REDAKSI8.COM, BANJARBARU – Hari Kartini yang diperingati setiap 21 April menjadi momen refleksi dan penghormatan bagi perjuangan perempuan Indonesia. Lebih dari sekadar simbol emansipasi, Hari Kartini adalah panggilan untuk terus melawan ketidakadilan, patriarki, dan segala bentuk kekerasan terhadap perempuan.
Di tengah dinamika sosial yang masih banyak membatasi ruang gerak perempuan, perjuangan perempuan hadir dalam berbagai bentuk, dari mereka yang menjaga kehangatan rumah tangga, menopang ekonomi keluarga, hingga yang memilih berdiri di garis depan melawan ketimpangan sosial.

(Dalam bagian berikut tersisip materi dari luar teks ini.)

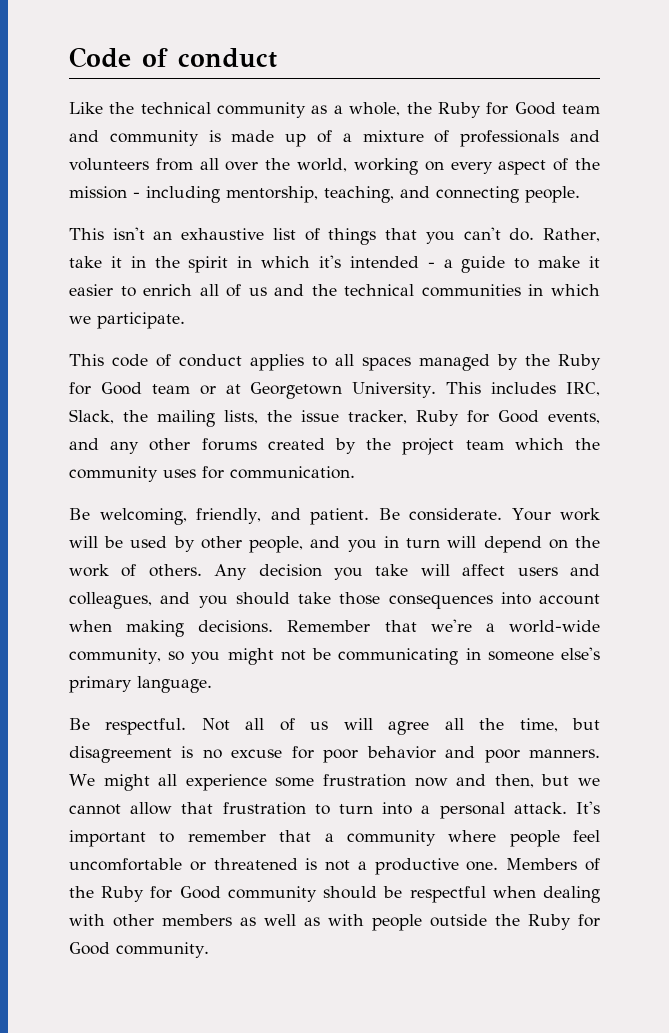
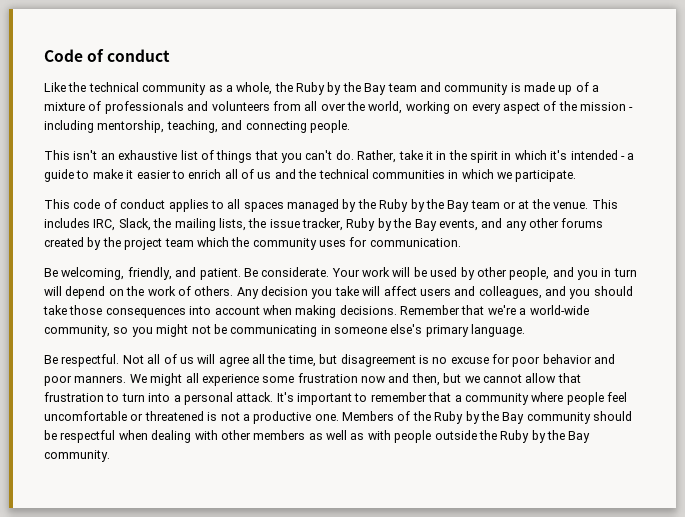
[486,102,556,115] for Good -> [327,82,387,95] by the Bay
[69,382,142,395] for Good -> [410,199,470,212] by the Bay
[250,382,437,399] Georgetown University. -> [531,199,589,209] the venue.
[467,410,539,423] for Good -> [377,218,437,231] by the Bay
[150,886,221,899] for Good -> [465,411,525,424] by the Bay
[578,914,600,927] [69,942,110,955] for Good -> [531,430,591,443] by the Bay

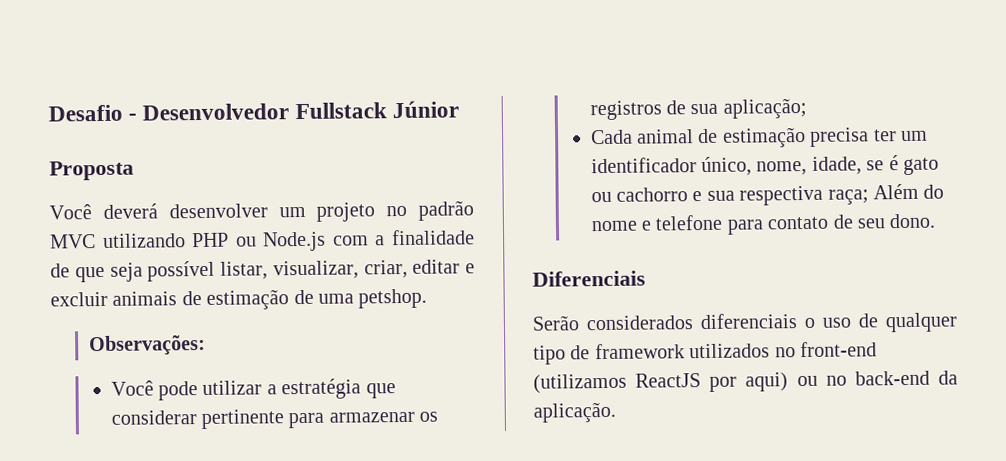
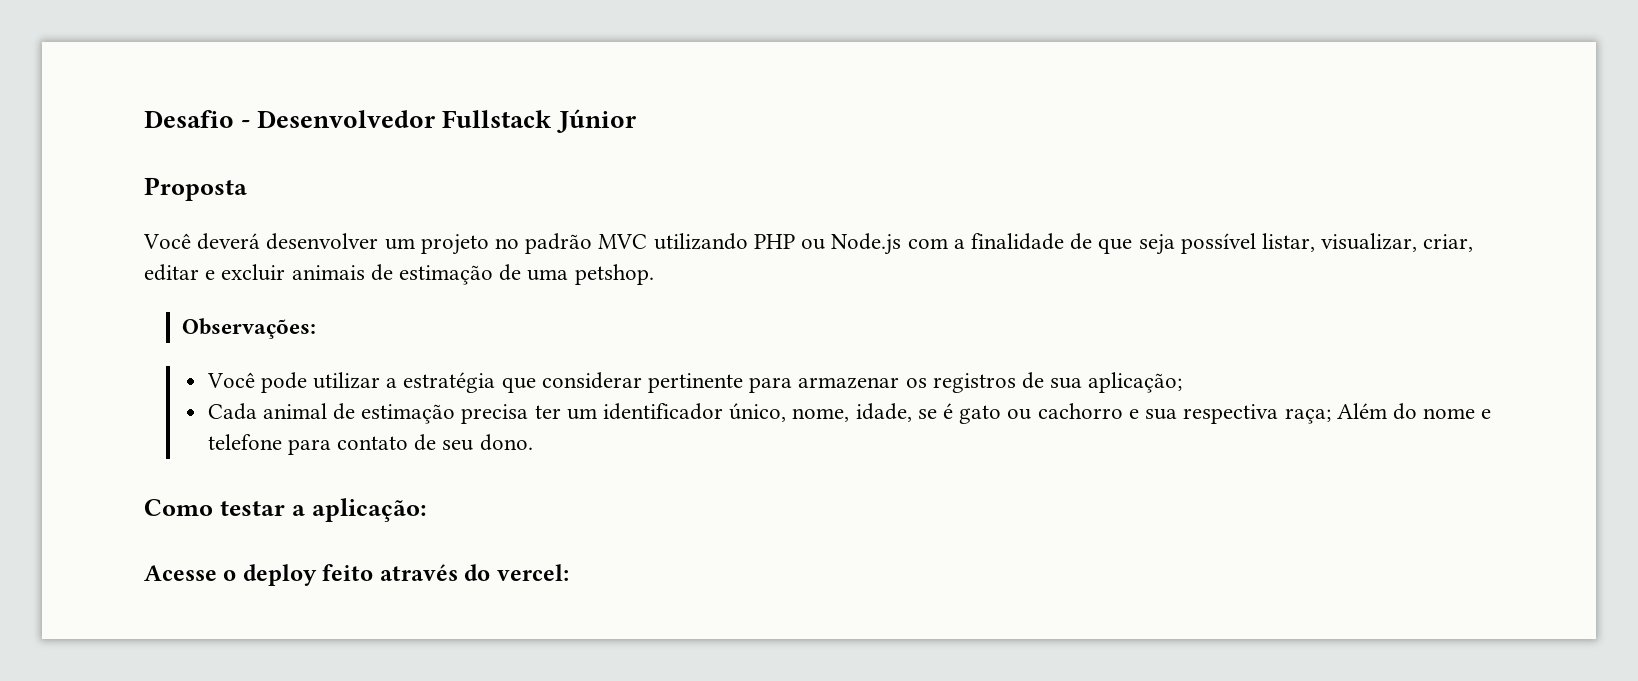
[532,270,646,287] [532,312,958,333] [533,341,877,365] [533,370,958,394] [533,401,616,423] Diferenciais // Serão considerados diferenciais o uso de qualquer tipo de framework utilizados no front-end (utilizamos ReactJS por aqui) ou no back-end da aplicação. -> [144,498,427,522] [144,564,569,586] Como testar a aplicação: // Acesse o deploy feito através do vercel:

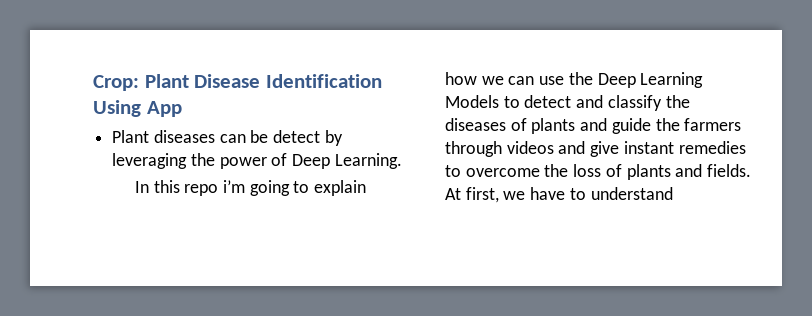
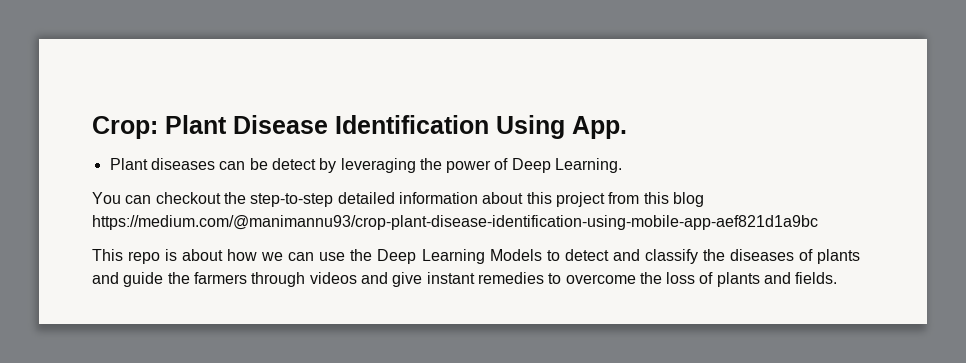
[146,101,182,117] App -> [572,116,627,139] App.
[134,180,367,196] In this repo i’m going to explain -> [92,192,704,207] [92,215,818,230] [92,249,224,264] You can checkout the step-to-step detailed information about this project from this blog https://medium.com/@manimannu93/crop-plant-disease-identification-using-mobile-app-aef821d1a9bc // This repo is about
[445,187,673,203] At first, we have to understand -> (838, 278) none

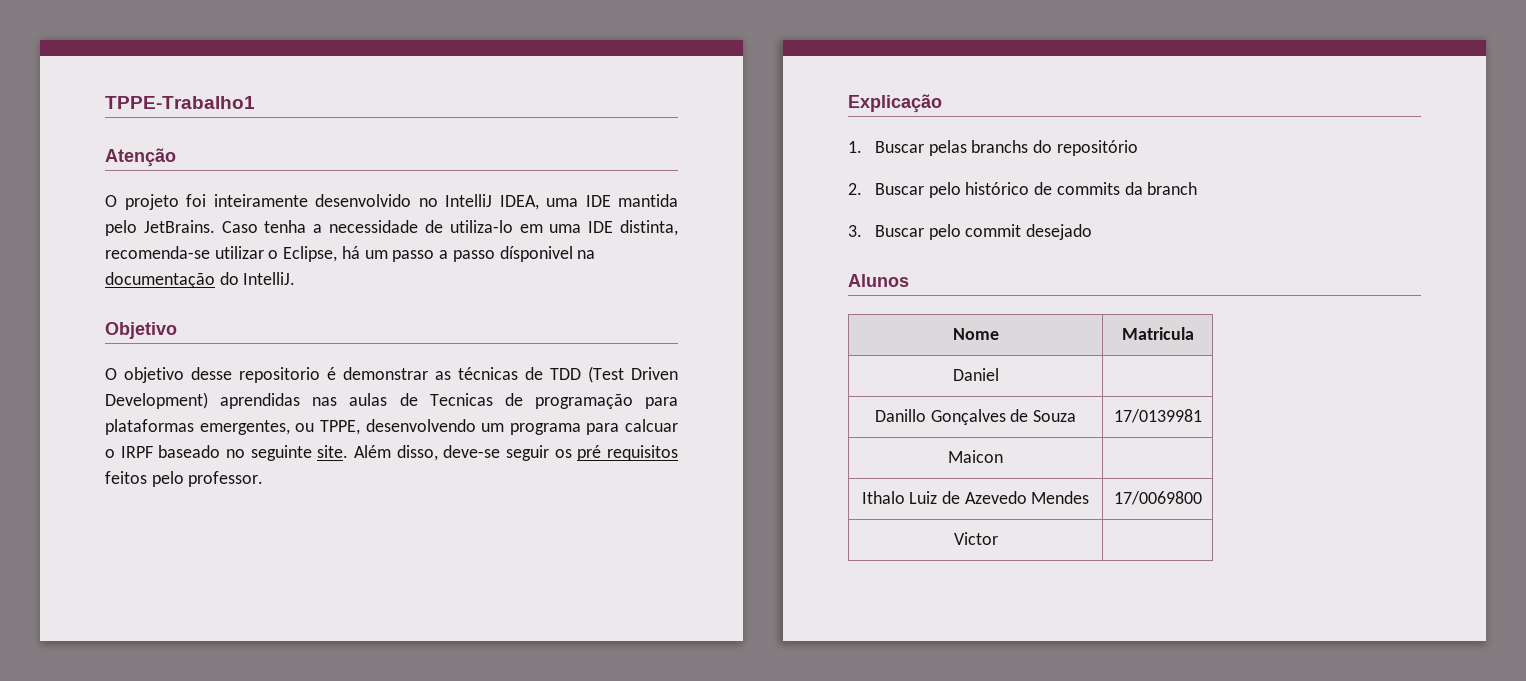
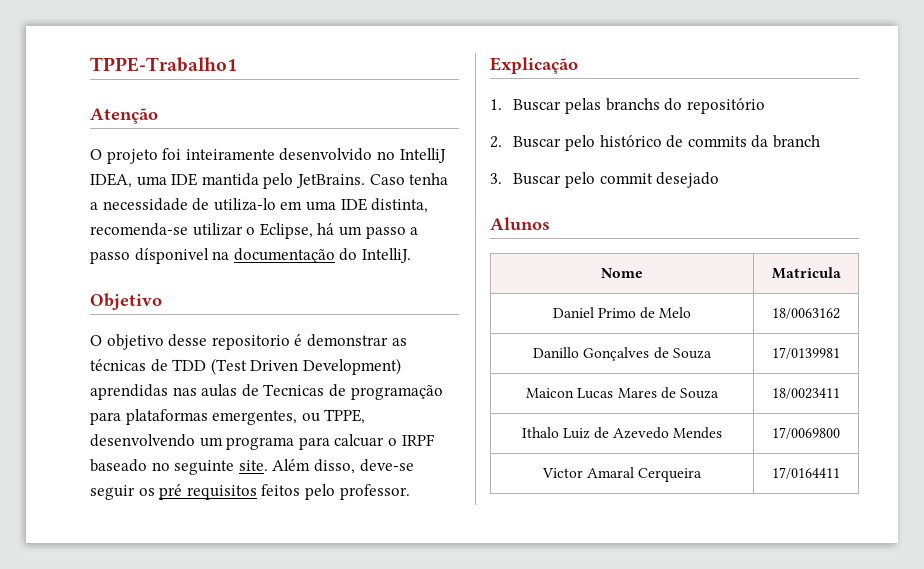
(999, 374) | -> [597,307,692,319] [772,308,840,319] Primo de Melo | 18/0063162
(1003, 456) | -> [577,387,719,399] [772,388,840,399] Lucas Mares de Souza | 18/0023411
(998, 538) | -> [587,467,703,482] [772,467,840,479] Amaral Cerqueira | 17/0164411

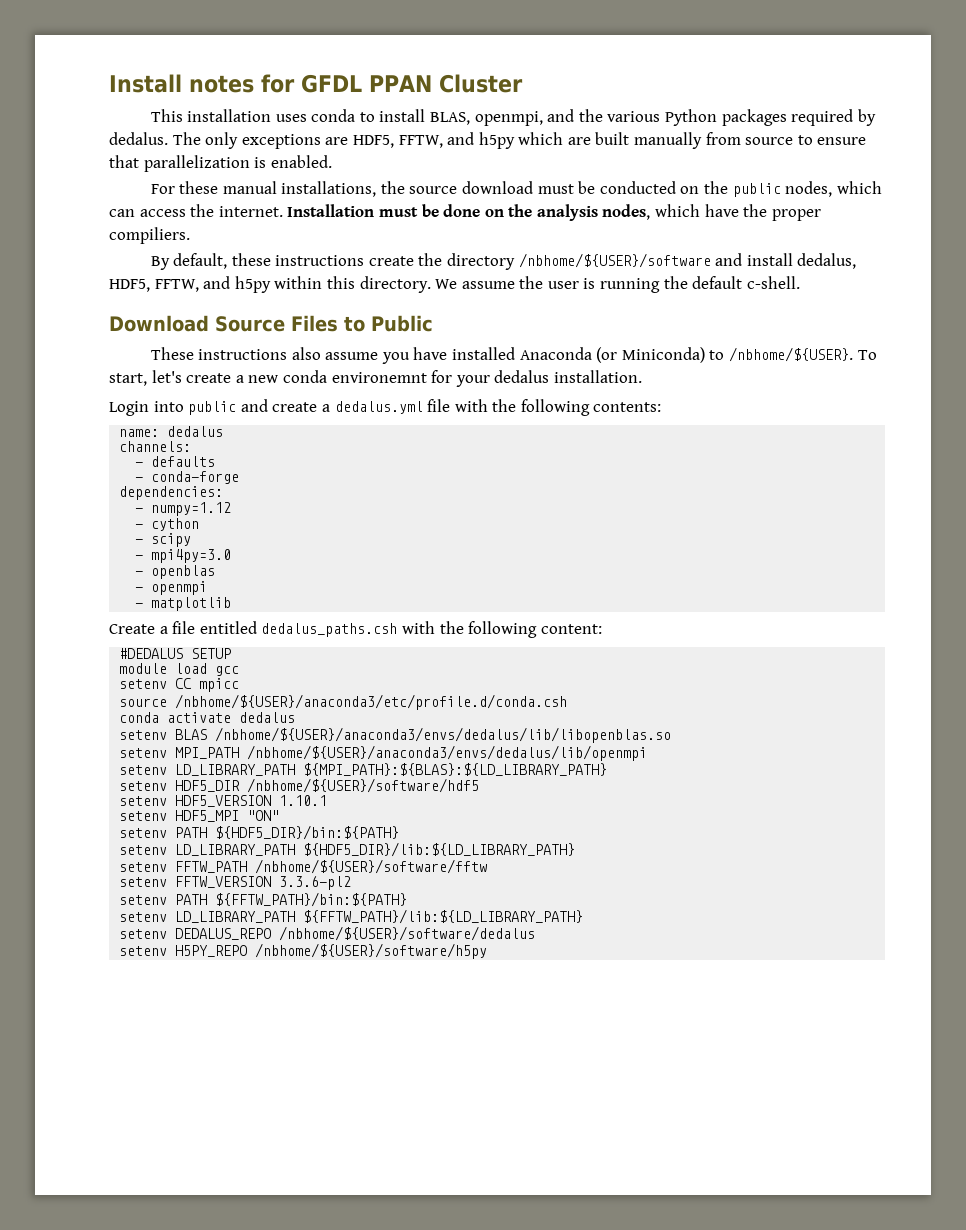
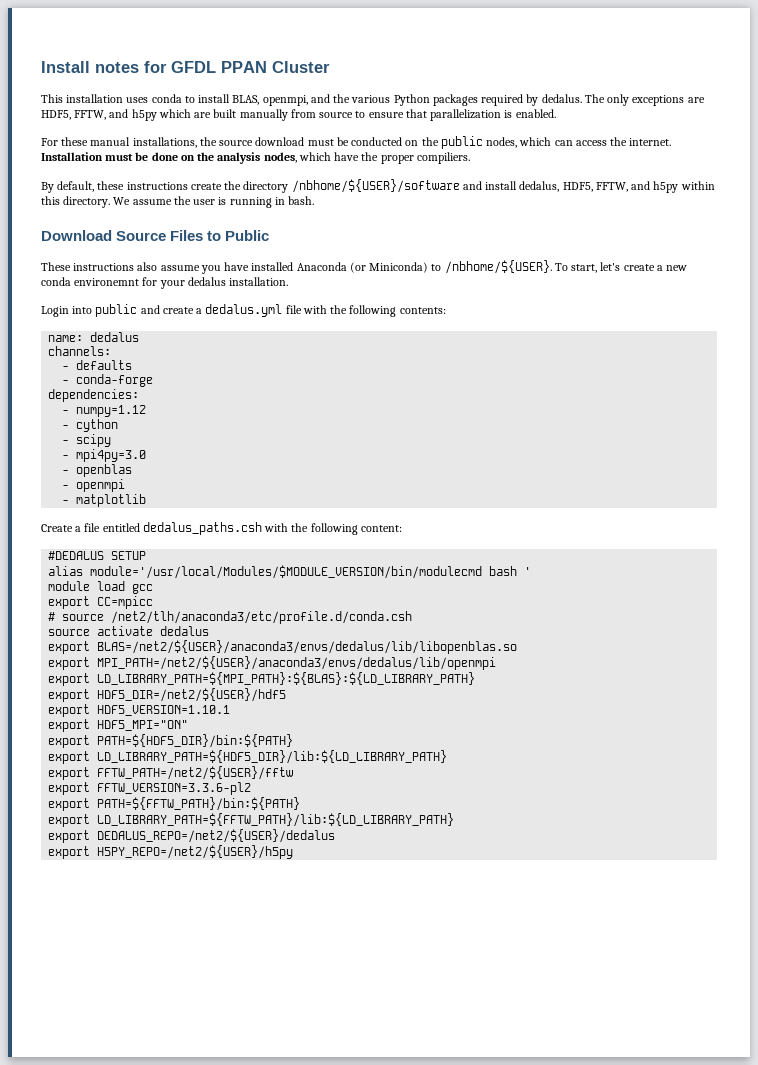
[663,276,800,289] the default c-shell. -> [274,196,315,205] in bash.
(232, 653) none -> [48,565,532,579] // alias module='/usr/local/Modules/$MODULE_VERSION/bin/modulecmd bash '
[119,678,240,692] [119,694,568,710] [119,712,160,723] setenv CC mpicc // source /nbhome/${USER}/anaconda3/etc/profile.d/conda.csh // conda -> [48,596,154,609] [48,611,413,624] [48,629,91,636] export CC=mpicc // # source /net2/tlh/anaconda3/etc/profile.d/conda.csh // source
[119,727,672,743] [119,745,648,761] [119,763,608,776] [119,778,480,793] [119,795,328,807] [119,810,280,822] [119,825,400,840] [119,842,576,857] [119,859,488,874] [119,876,352,890] [119,892,408,907] [119,909,584,924] [119,926,536,941] [119,943,488,959] setenv BLAS /nbhome/${USER}/anaconda3/envs/dedalus/lib/libopenblas.so // setenv MPI_PATH /nbhome/${USER}/anaconda3/envs/dedalus/lib/openmpi // setenv LD_LIBRARY_PATH ${MPI_PATH}:${BLAS}:${LD_LIBRARY_PATH} // setenv HDF5_DIR /nbhome/${USER}/software/hdf5 // setenv HDF5_VERSION 1.10.1 // setenv HDF5_MPI "ON" // setenv PATH ${HDF5_DIR}/bin:${PATH} // setenv LD_LIBRARY_PATH ${HDF5_DIR}/lib:${LD_LIBRARY_PATH} // setenv FFTW_PATH /nbhome/${USER}/software/fftw // setenv FFTW_VERSION 3.3.6-pl2 // setenv PATH ${FFTW_PATH}/bin:${PATH} // setenv LD_LIBRARY_PATH ${FFTW_PATH}/lib:${LD_LIBRARY_PATH} // setenv DEDALUS_REPO /nbhome/${USER}/software/dedalus // setenv H5PY_REPO /nbhome/${USER}/software/h5py -> [48,640,518,654] [48,656,497,670] [48,672,476,686] [48,688,287,702] [48,704,231,717] [48,719,189,732] [48,734,294,748] [48,750,448,764] [48,766,294,780] [48,782,252,795] [48,797,301,811] [48,813,455,827] [48,829,336,843] [48,845,294,859] export BLAS=/net2/${USER}/anaconda3/envs/dedalus/lib/libopenblas.so // export MPI_PATH=/net2/${USER}/anaconda3/envs/dedalus/lib/openmpi // export LD_LIBRARY_PATH=${MPI_PATH}:${BLAS}:${LD_LIBRARY_PATH} // export HDF5_DIR=/net2/${USER}/hdf5 // export HDF5_VERSION=1.10.1 // export HDF5_MPI="ON" // export PATH=${HDF5_DIR}/bin:${PATH} // export LD_LIBRARY_PATH=${HDF5_DIR}/lib:${LD_LIBRARY_PATH} // export FFTW_PATH=/net2/${USER}/fftw // export FFTW_VERSION=3.3.6-pl2 // export PATH=${FFTW_PATH}/bin:${PATH} // export LD_LIBRARY_PATH=${FFTW_PATH}/lib:${LD_LIBRARY_PATH} // export DEDALUS_REPO=/net2/${USER}/dedalus // export H5PY_REPO=/net2/${USER}/h5py

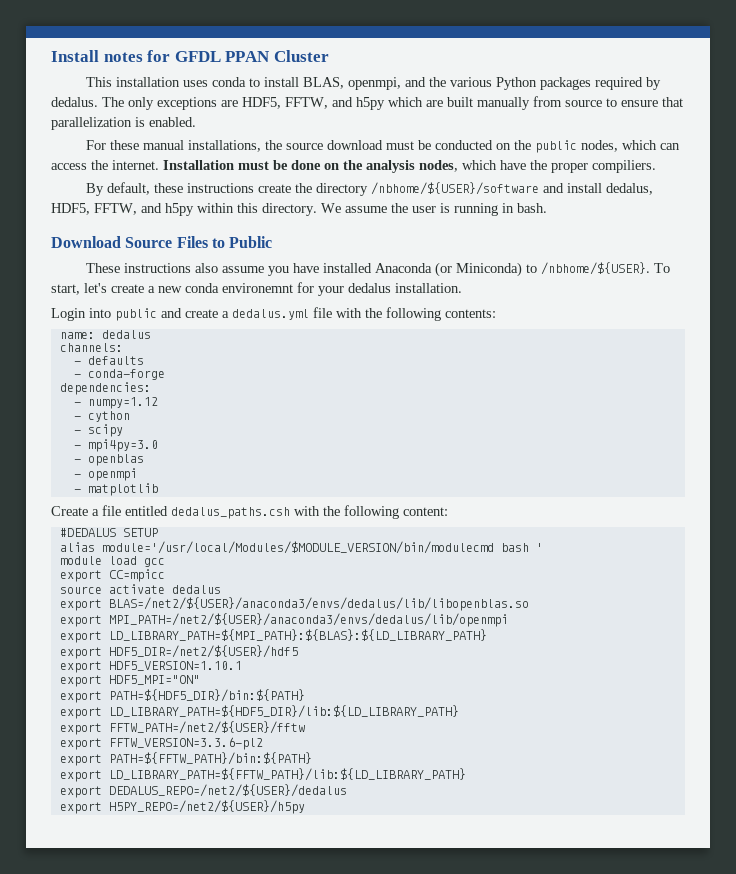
[48,611,413,624] // # source /net2/tlh/anaconda3/etc/profile.d/conda.csh -> (165, 575) none

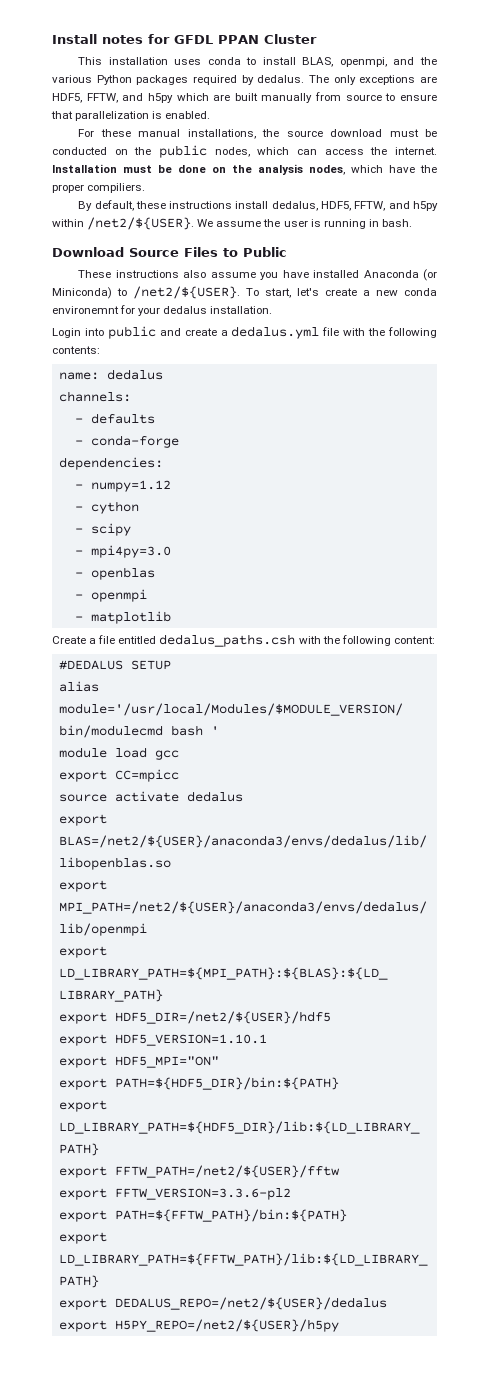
[257,182,564,196] create the directory /nbhome/${USER}/software and -> (233, 205) none
[237,203,317,216] this directory. -> [87,217,195,230] /net2/${USER}.
[540,262,650,275] /nbhome/${USER}. -> [133,286,240,299] /net2/${USER}.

“Perempuan bukan pelengkap, bukan bayang-bayang. Mereka adalah kekuatan yang bisa mengubah dunia,” ungkap Noor Zaidah.
Ia menjelaskan, Pemberdayaan perempuan, menurut para aktivis, tak hanya soal pendidikan dan keterampilan, tetapi juga keberanian untuk mengambil ruang dan menentukan arah hidupnya sendiri. Kemandirian bukan berarti berjalan sendiri, tapi mampu membuat keputusan yang berpijak pada kekuatan dan nilai dirinya.
“Namun di balik semangat emansipasi, tantangan nyata masih membayangi. Di Kalimantan Selatan, angka kekerasan terhadap perempuan masih tinggi,” tuturnya.
Ia memberikan bahwa data Unit Pelaksana Teknis Daerah Perlindungan Perempuan dan Anak (UPTD PPA) Kalsel mencatat, sepanjang 2023 terdapat 408 kasus kekerasan terhadap perempuan dan anak, 359 di antaranya korban perempuan. Kekerasan seksual menjadi bentuk kekerasan yang paling dominan.
Noor Zaidah yang juga calon Ketua KOPRI PKC PMII Kalimantan Selatan, menyoroti kondisi ini. Ia menyerukan agar semua pihak menciptakan ruang aman bagi perempuan dan menguatkan para korban kekerasan seksual.
“Perempuan harus terus berdaya dalam peran masing-masing. Kita perlu saling mendukung, menciptakan solidaritas, dan menjadi bagian dari perubahan,” ujarnya.
Semangat Kartini bukan hanya milik masa lalu. Ia hidup dalam setiap perempuan yang berani bangkit, tumbuh, dan mengangkat perempuan lain untuk ikut melangkah maju.